This looks like a fantastic resource Abby. If I am understanding the site correctly, the data sets section seems to have published, self-contained learning exercises including powerpoints, handouts, exercises and other necessary items to make the activity work (http://tiee.esa.org/vol/v8/issues/data_sets/balch/abstract.html). I'm guessing that the authors listed there are the ones who came up with that teaching exercise.

Could we (or do we already have this) set up for people who want to use TBL? This could offer us an opportunity to publish teaching exercises and to have it accepted as a kind of publication on our CVs. Since not all institutions may accept the latter as acceptable publications, I'm mostly I'm concerned about the former. Now, I know I'm new here, so perhaps I'm missing something, but I've noticed that people (including myself) tend to ask "hey has anyone done this" and then people respond to those persons privately to share their ideas. It might be nice to be able to share those more widely so that people don't just keep asking the same "hey has anyone done this?" every few years. (Yes, I have visited the TBL collaborative website and seen the forms that are there for some various fields, but there were none that really applied to what I am teaching...as far as I could tell.)

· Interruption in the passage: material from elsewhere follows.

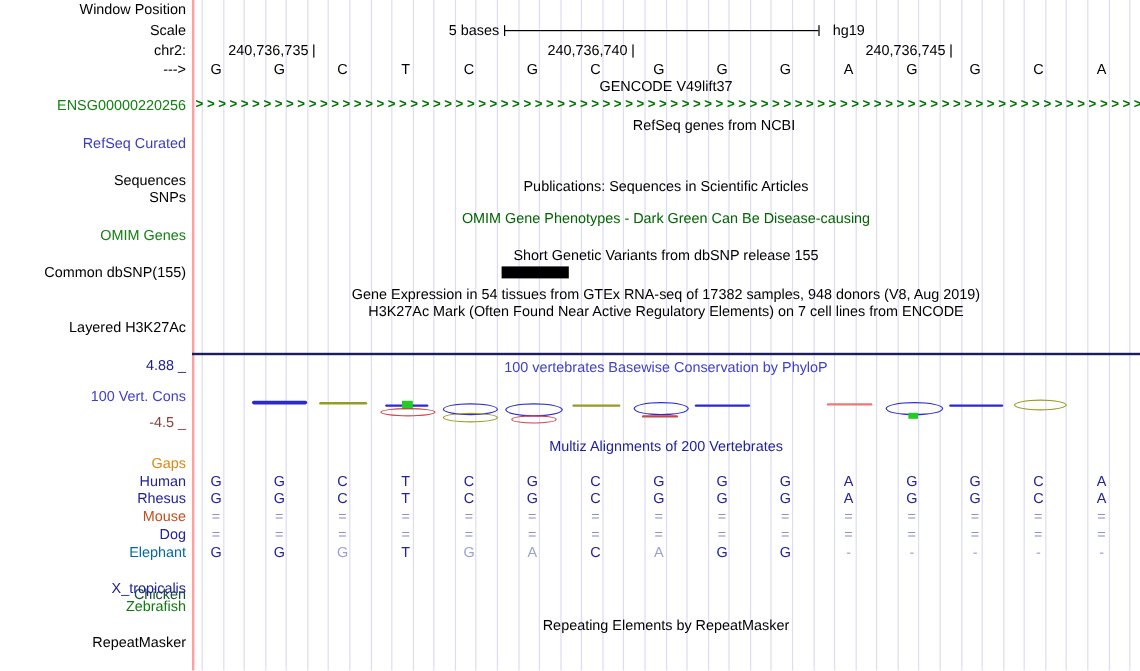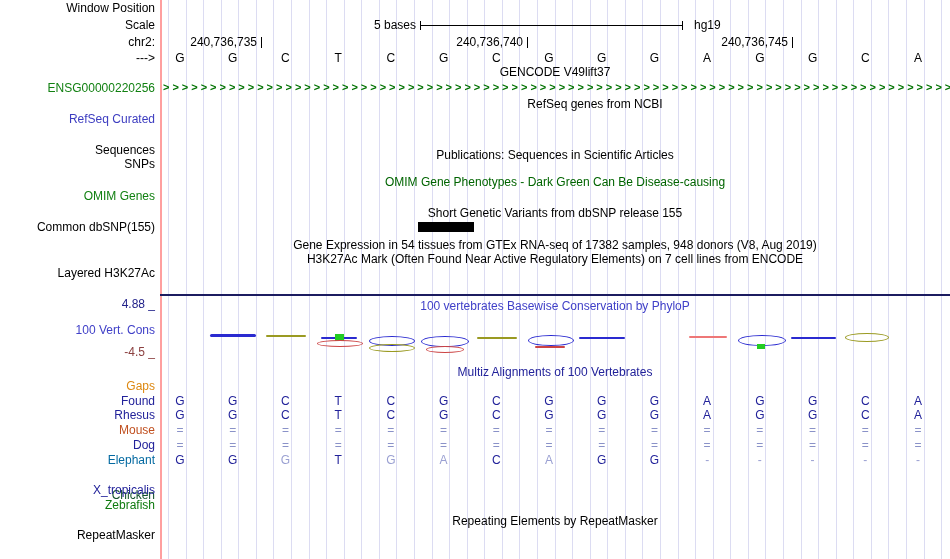"Multiz Alignments of 100 Vertebrates" div.ctitle { text: 100 -> 200 }
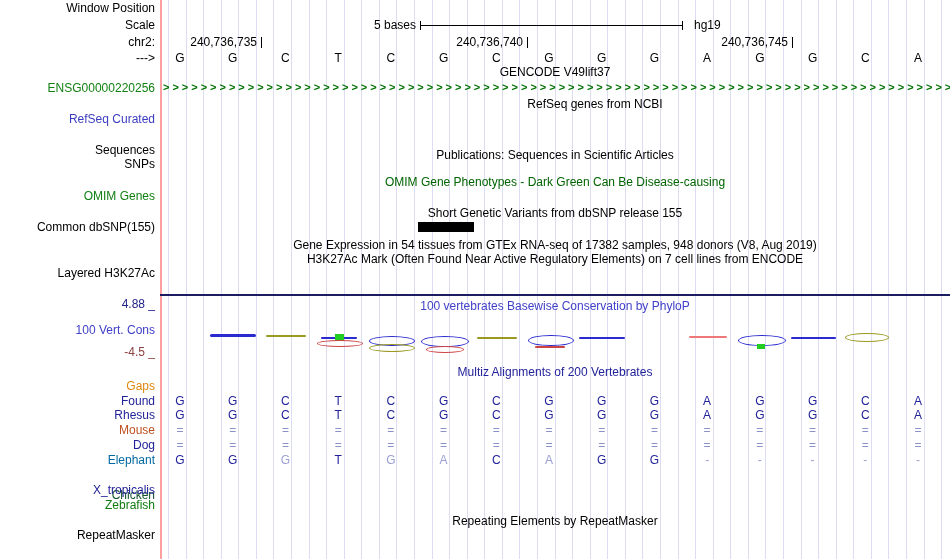"Found" div.llabel { text: Found -> Human }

For that reason, I'm proposing that we set up something like the Ecological society did (http://tiee.esa.org/vol/toc_all.html) or like Merlot (http://www.merlot.org/merlot/index.htm) or a teaching wiki that I saw that shared techniques and exercises but cannot remember the name right now. The nice thing about the way the Ecological society did it is that there could be a peer-reviewed publication process which feeds into promotion and tenure. That way professors may be more encouraged to take the time to create and submit a great teaching package that another teacher can just pick up, slightly modify and use it in their courses. The nice thing about a wiki is that people can post stuff immediately and get feedback....perhaps we could have a two-tier process with non-reviewed wiki posts and peer reviewed teaching packages? Also, this resource probably should not be in a membership-only area in order to most widely communicate with other people using or wanting to use TBL. (And, yes, I am willing to help make this happen if my help is needed.)

Since I'm teaching the courses I'm teaching for the very first time, I can tell you that this would be a really great resource to people like me who are designing whole classes from scratch under a really tight time frame. And, if what I try this semester works, I'd be happy to share my own materials with the TBL community...I just need somewhere to put them.

Anyway, just an idea.

Best,
Vanessa


_____________________
Vanessa Preast, DVM PhD
Post-Doctoral Research Associate
Iowa State University






From: Abby Drake [mailto:[log in to unmask]]
Sent: Wednesday, August 08, 2012 2:00 PM
To: Preast, Vanessa A [SOE]; [log in to unmask]
Subject: RE: TBL and biostatistics

One resource that has proved useful to me in the past is TEACHING ISSUES AND EXPERIMENTS IN ECOLOGY
-- a peer reviewed publication of ecological educational materials by the Ecological Society of America: http://tiee.esa.org/vol/toc_all.html

It has some nice datasets and teaching notes.

From: Team-Based Learning [mailto:[log in to unmask]]<mailto:[mailto:[log in to unmask]]> On Behalf Of Preast, Vanessa A [SOE]
Sent: Wednesday, August 08, 2012 12:24 PM
To: [log in to unmask]<mailto:[log in to unmask]>
Subject: Re: TBL and biostatistics

I'm not doing Bio-statistics, but I am teaching basic educational statistics. I too would be interested in statistics-related application exercises which I might be able to adapt.

For my class I'd thought of giving (or having students generate) research questions and datasets and having them identify appropriate statistical tests to answer those  research questions. Also I thought of giving them 5 articles and tell them that they're the reviewer (or editor) of the journal. They would need to determine which article gets into the journal because the authors used the most appropriate statistics, implemented the stats properly and made appropriate conclusions.

Best,
Vanessa
________________________________
From: Team-Based Learning [[log in to unmask]] on behalf of Abby Drake [[log in to unmask]]
Sent: Wednesday, August 08, 2012 10:54 AM
To: [log in to unmask]<mailto:[log in to unmask]>
Subject: Re: TBL and biostatistics
Hi - I'm also developing a TBL based Biostats class for this fall and would love to see examples!

Douglas - as I develop my applications I will happily share them with you. What textbook are you using?
Best,
Abby

From: Team-Based Learning [mailto:[log in to unmask]]<mailto:[mailto:[log in to unmask]]> On Behalf Of Anderson, Douglas C
Sent: Wednesday, August 08, 2012 11:06 AM
To: [log in to unmask]<mailto:[log in to unmask]>
Subject: TBL and biostatistics

If there is anyone using TBL for biostats I would love to see examples of application exercises.